Las manos temblorosas lo sostuvieron como si fuera una ofrenda. Lo empuñó mientras los demás se dividían entre quienes suplicaban porque no lo hiciera y quienes lloraban, como pudo ver ahora, por la niña que yacía con una herida en la cabeza, agonizando en espasmos cada vez más débiles. De entre los primeros se adelantó un hombre alto, fornido y de corte militar. Cuando vio que la boca del cañón le miraba, detuvo su avance y gritó con con demasiada fuerza para aquel lugar de tan mala acústica, como si respondiera a un llamado de su superior.

¡Yo seré quien se sacrifique!

Comprendió de inmediato las intenciones del voluntario. Apenas tuviese el cuchillo utilizaría el entrenamiento que estaba seguro que tenía, para destriparlo de un solo tajo. Aunque el ofrecimiento hubiese venido de una anciana, el ritual perdería su sentido si no era realizado por el cura.

Vuelve a tu asiento, o luego de dispararte a ti, no me detendré hasta que tenga que cambiar el cargador.

El valiente soldado parece que sopesó las opciones, pensando en que al momento de recargar tendría su oportunidad de actuar. Luego debió recordar que tendría una bala entre ceja y ceja en ese instante, porque regresó obediente a su lugar. Pronto lo necesitaría.

—Y bien, pastor ¿Salvarás a tu rebaño?
Los hombros del sacerdote cayeron derrotados, dejando escapar el aire que parecía llevarse consigo los últimos fragmentos de sus rotas esperanzas. Casi pudo ver el vacío en su interior. Vacío que rellenó con una inspiración que infló su pecho.
Entonces, en un solo movimiento, alzó el cuchillo y se cortó la garganta.

El cura se transformó en un aspersor que salpicaba sangre, con una presión que fue disminuyendo a la par de los gorgoteos, que segundos antes habían sido murmuraciones. Si los feligreses antes habían estallado en llanto, ahora sucumbían al pánico. Ancianas se desmayaban y mientras, los niños que habían estado sollozando sofocados por la mano de sus padres, berreaban como corderos en la fila del matadero. Los gritos y rezos se torcieron en el aire, las ondas de sonido se entrelazaban y dibujaban espirales de sufrimiento. Los rostros eran máscaras, solo una gran boca negra que lanzaba alaridos disonantes que se juntaban en una nube cacofónica.

Estiró los brazos formando una cruz con su cuerpo y lanzó una sonora carcajada.

Solo faltaba la última parte.

Vio por el rabillo del ojo como el hombre de corte militar se acercaba con cautela. Estaba haciendo lo esperado. Cuando estuvo a unos pasos, cerró los ojos esperando la arremetida.

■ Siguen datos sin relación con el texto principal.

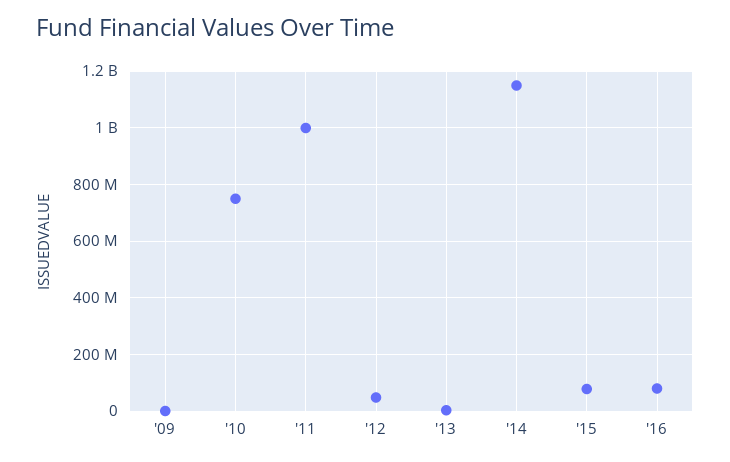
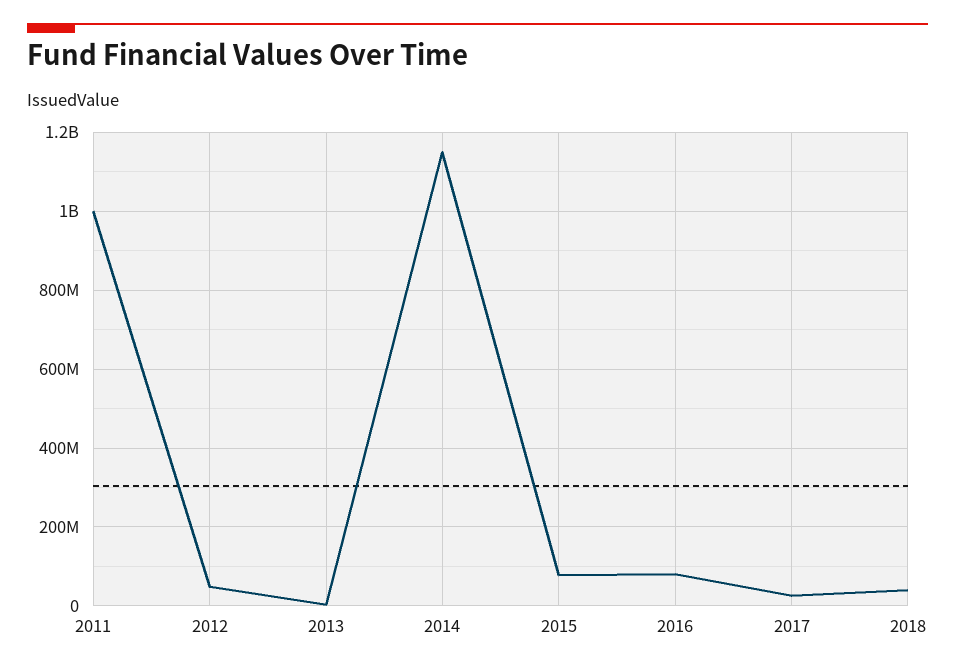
'09: 0 -> none
'10: 750000000 -> none
2017: none -> 20000000
2018: none -> 40000000

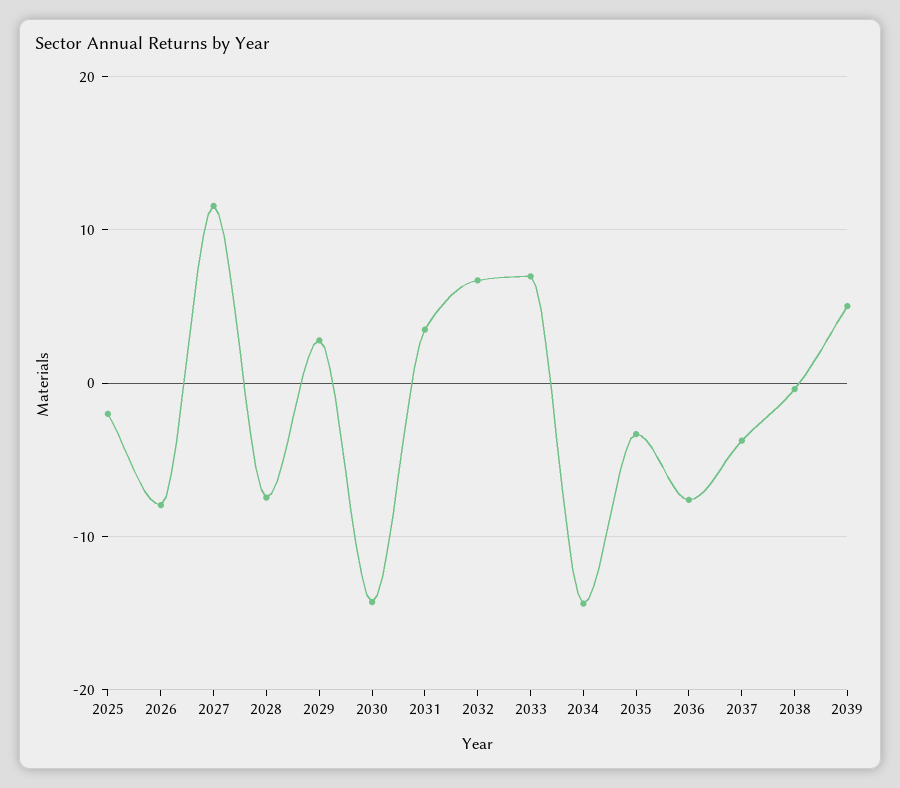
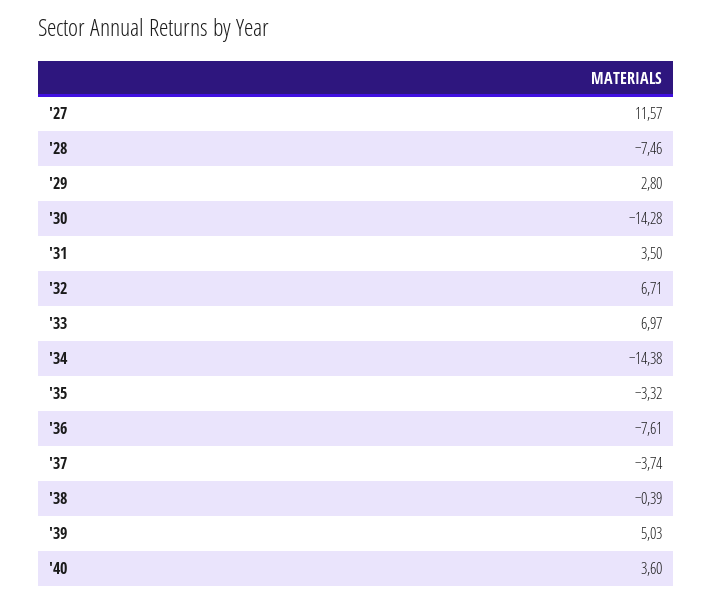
2025: -2 -> none
2026: -8 -> none
'40: none -> 3.6

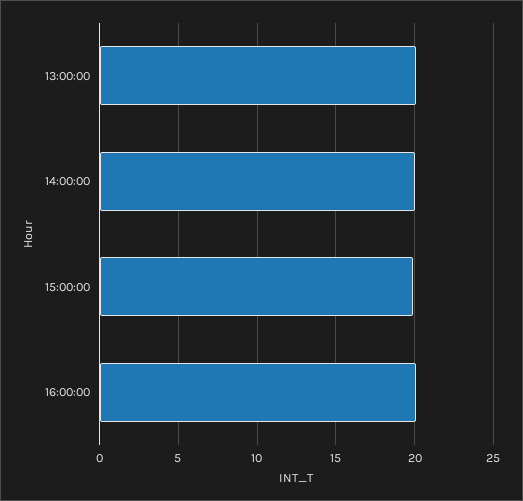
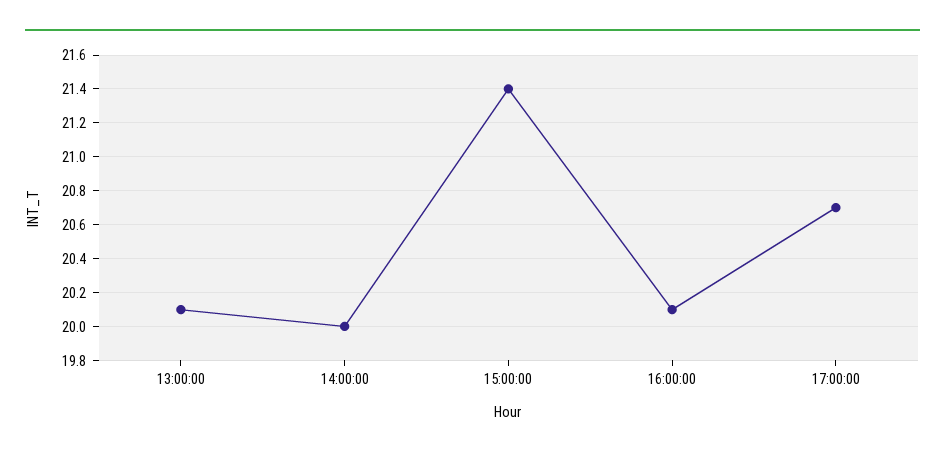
15:00:00: 20 -> 21.4
17:00:00: none -> 20.7

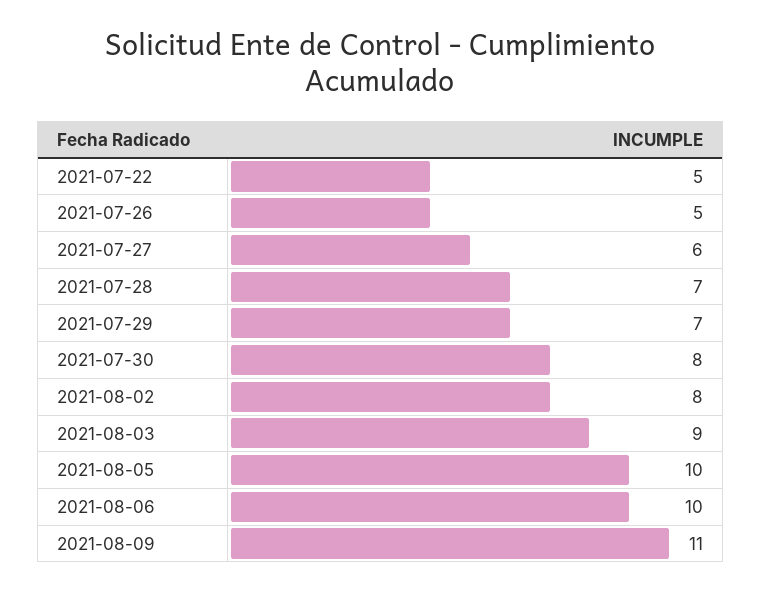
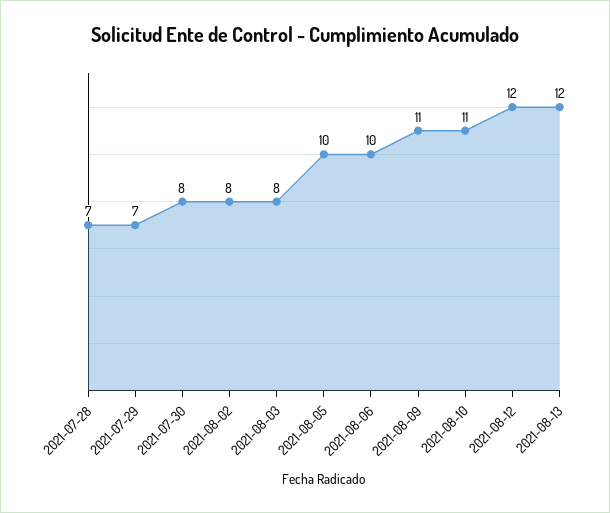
2021-07-22: 5 -> none
2021-07-26: 5 -> none
2021-07-27: 6 -> none
2021-08-03: 9 -> 8
2021-08-10: none -> 11
2021-08-12: none -> 12
2021-08-13: none -> 12

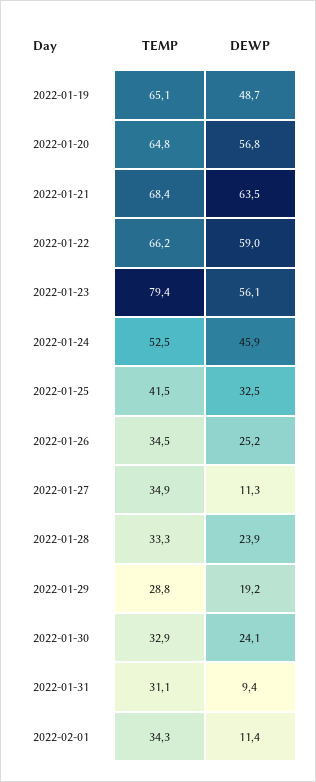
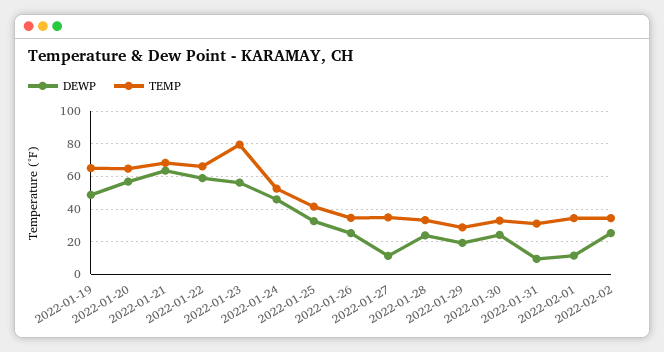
DEWP, 2022-02-02: none -> 25
TEMP, 2022-02-02: none -> 35

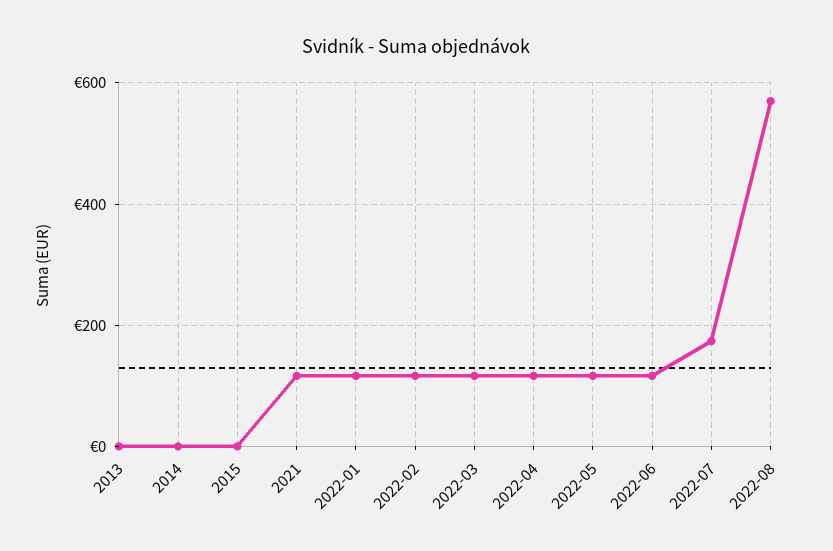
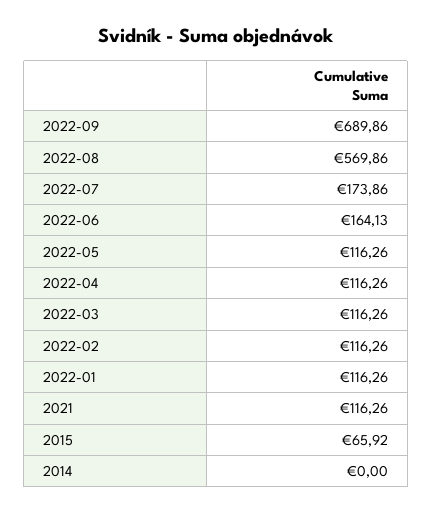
2013: 0 -> none
2015: 0 -> 65.92
2022-06: 120 -> 164.13
2022-09: none -> 689.86

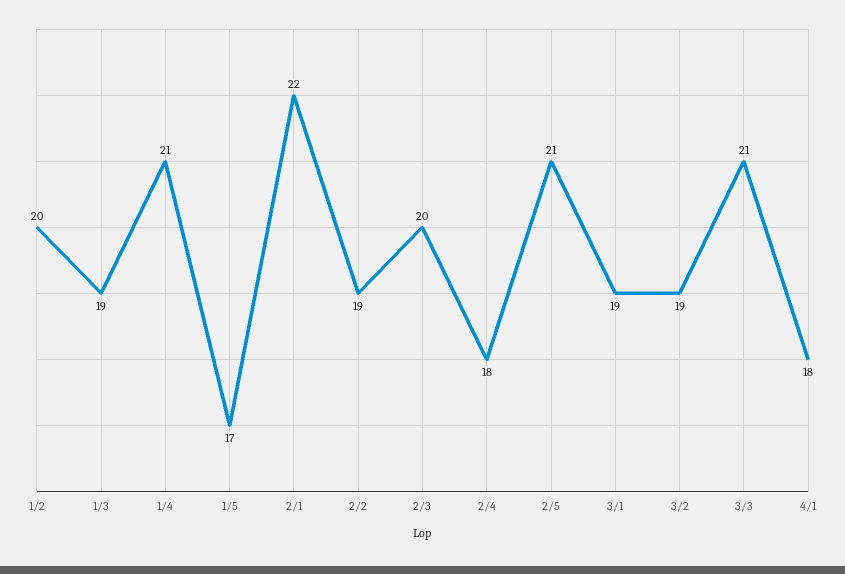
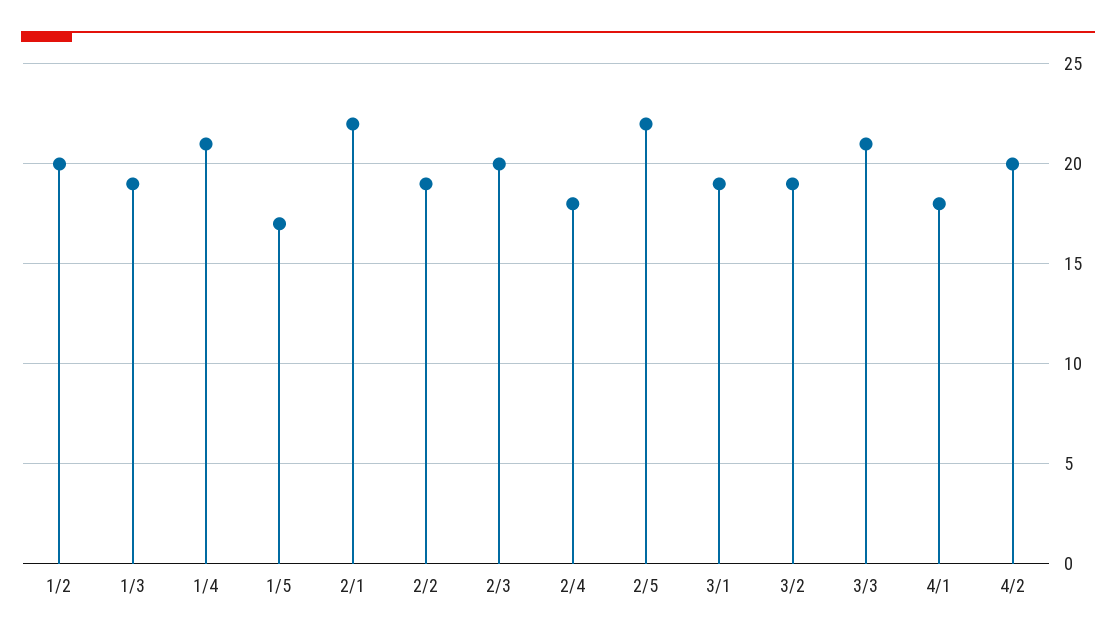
2/5: 21 -> 22
4/2: none -> 20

Un crujido resonó en su cráneo al momento que un dolor intenso creció como una mancha de sangre desde la mandíbula por la cara. El impacto lo hizo soltar las armas y caer sin lograr amortiguar el golpe en el piso. Abrió los ojos y vio a su agresor apuntándolo con el arma, mientras otro individuo recogía el cuchillo. Pronto estuvo rodeado de piernas que se alejaban y acercaban, dándole de patadas.

¡Eso es!, pensó con una sonrisa mental. Era la forma en que debía morir, ser la víctima de un asesinato colectivo, ser el chivo expiatorio, la piedra angular y la sangre que regase la fundación de una nueva era.

La boca del cañón ahora se aprestaba a vomitar la bala que cerraría el ritual.

Y de pronto, los golpes y gritos de ira cesaron. El arma bajó y la multitud se abrió dejando un pasillo por donde apareció una mujer con una niña en brazos, la niña que había ejecutado al azar. Entre lágrimas, repetía una frase que solo comprendió cuando estuvo a sus pies.

No necesitamos más muerte...

El techo comenzó a girar mientras la gente se miraba y asentía.

No. No.

No. No. ¡NOOOOO!


Por la prensa se enteró que la catedral había sido escenario de una velatón en recuerdo de las víctimas de la tragedia. Miles de personas dejaron ofrendas florales y entraban a orar, arrodillados frente al altar. Todo estaba perdido. La iglesia se hizo más fuerte y su propósito en la vida se había derrumbado entre las paredes de una celda.


Se sacó el pantalón y se aprestó a terminar con su existencia vacía.